Yah, and, just for anyone who comes across this:

It is not optional to`portmaster -r libressl`, indeed it must be the first thing done after updating ports tree.  If it isn't absolutely the first thing done, life gets very unhappy.  You cannot undo the damage by running `portmaster -r libressl` or even rebuildng all ports later.

Ports known to have issues (and the solutions where available) are at this link.  I would advise on not updating security/libressl to 2.7.2/2.7.2_1 if ports listed as having issues are installed.  Bernard is doing a great job of guiding the patch process, but there are still a lot of important ports (to me, anyway) that aren't patched in ports and at least one (databases/mysql56-server) that's quite alpha.


----------



## ShelLuser (Apr 30, 2018)

gessel said:


> It is not optional to`portmaster -r libressl`, indeed it must be the first thing done after updating ports tree.  If it isn't absolutely the first thing done, life gets very unhappy.  You cannot undo the damage by running `portmaster -r libressl` or even rebuildng all ports later.

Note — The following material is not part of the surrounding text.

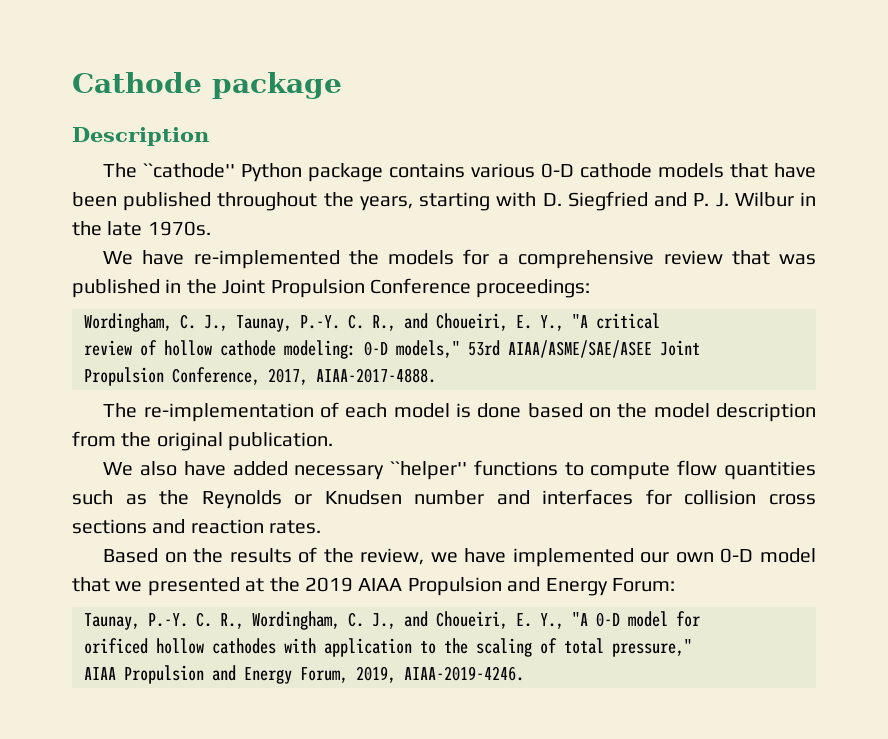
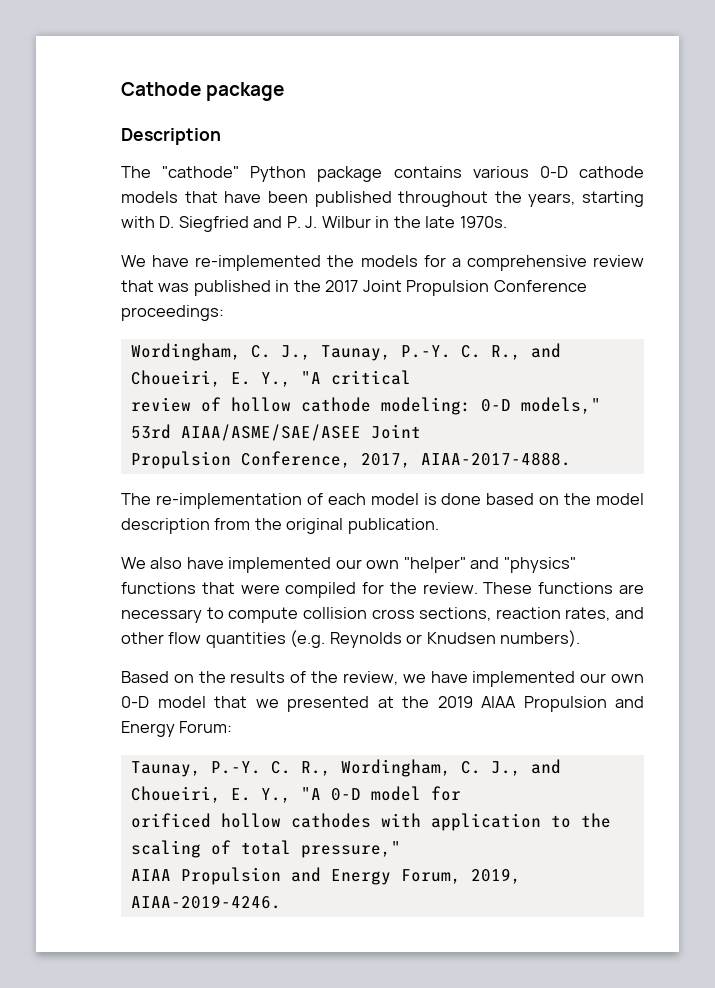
[143,163,236,178] ``cathode'' -> [162,166,240,178] "cathode"
(217, 286) none -> [325,280,359,292] 2017
[232,460,816,480] [72,489,816,509] [72,519,322,534] added necessary ``helper'' functions to compute flow quantities such as the Reynolds or Knudsen number and interfaces for collision cross sections and reaction rates. -> [228,557,576,573] [121,582,644,598] [121,607,644,623] [121,630,581,648] implemented our own "helper" and "physics" functions that were compiled for the review. These functions are necessary to compute collision cross sections, reaction rates, and other flow quantities (e.g. Reynolds or Knudsen numbers).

No offense but I seriously doubt that.

In the end this is still a mere library which other ports use to build against. And those other ports don't include the actual building tools themselves. So it really doesn't matter when you're performing the rebuild. I can definitely agree that it's a better idea to start with such a commonly used libraries first, no arguments there, but the 'damage' can always be undone.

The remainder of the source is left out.